(Records from a collection)
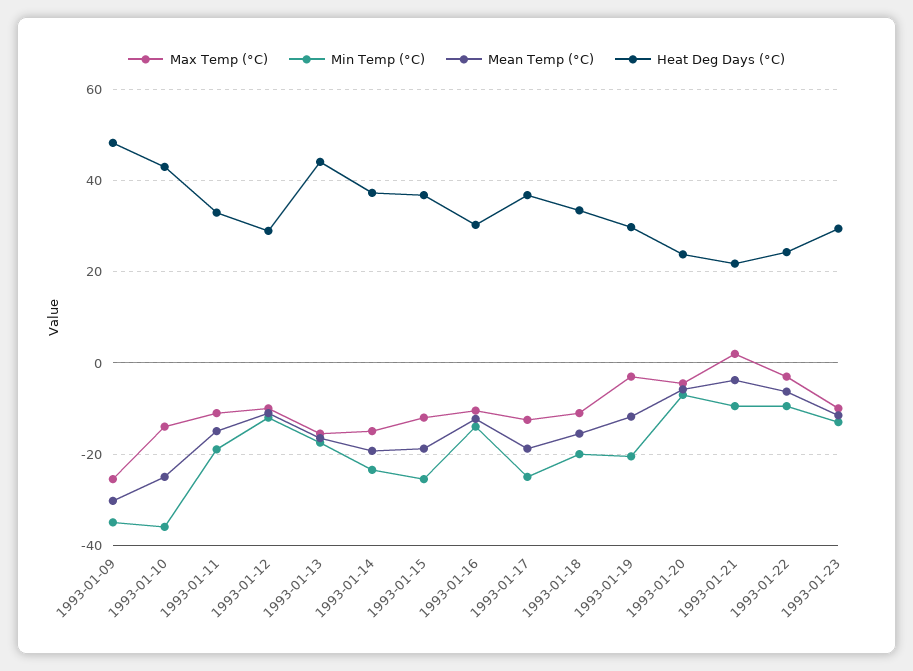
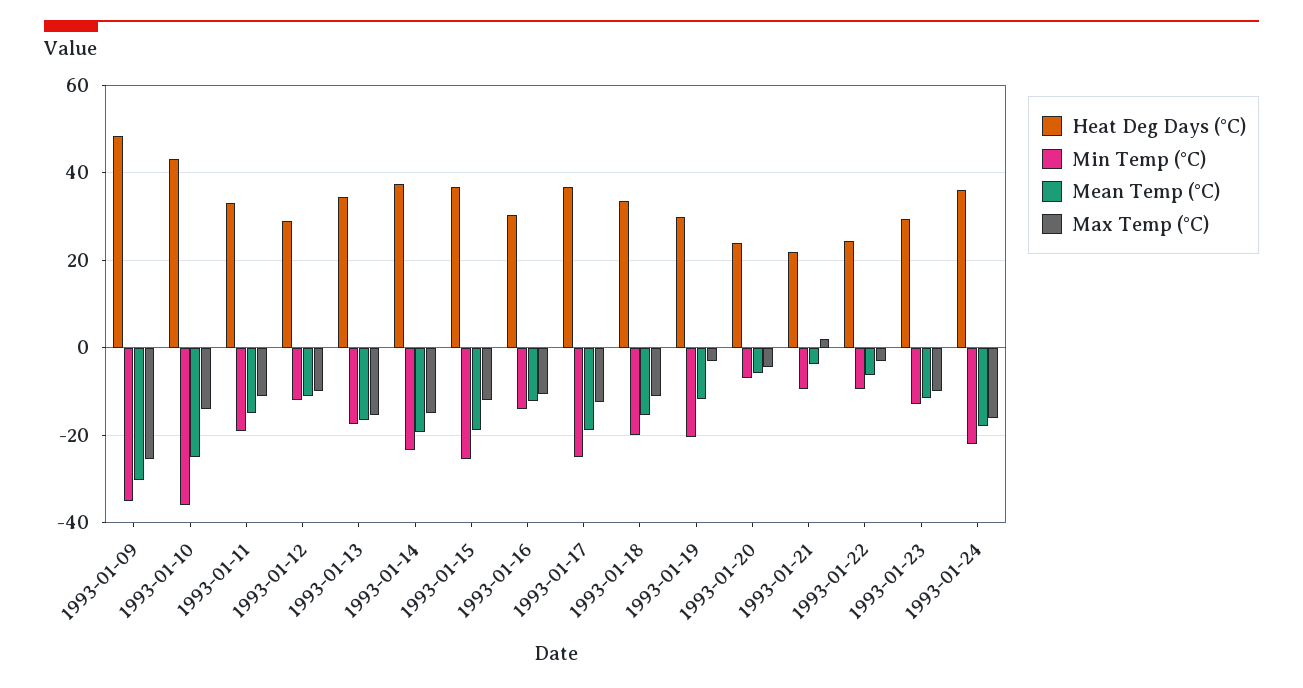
Heat Deg Days (°C), 1993-01-13: 44 -> 34
Heat Deg Days (°C), 1993-01-24: none -> 36
Min Temp (°C), 1993-01-24: none -> -22
Mean Temp (°C), 1993-01-24: none -> -18
Max Temp (°C), 1993-01-24: none -> -16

- Work instructions
Nothing but the exact lines of the data above, from the line containing "Heat Deg Days (°C), 1993-01-24: none -> 36" through the last, should appear in the answer.

- Exercise result
Heat Deg Days (°C), 1993-01-24: none -> 36
Min Temp (°C), 1993-01-24: none -> -22
Mean Temp (°C), 1993-01-24: none -> -18
Max Temp (°C), 1993-01-24: none -> -16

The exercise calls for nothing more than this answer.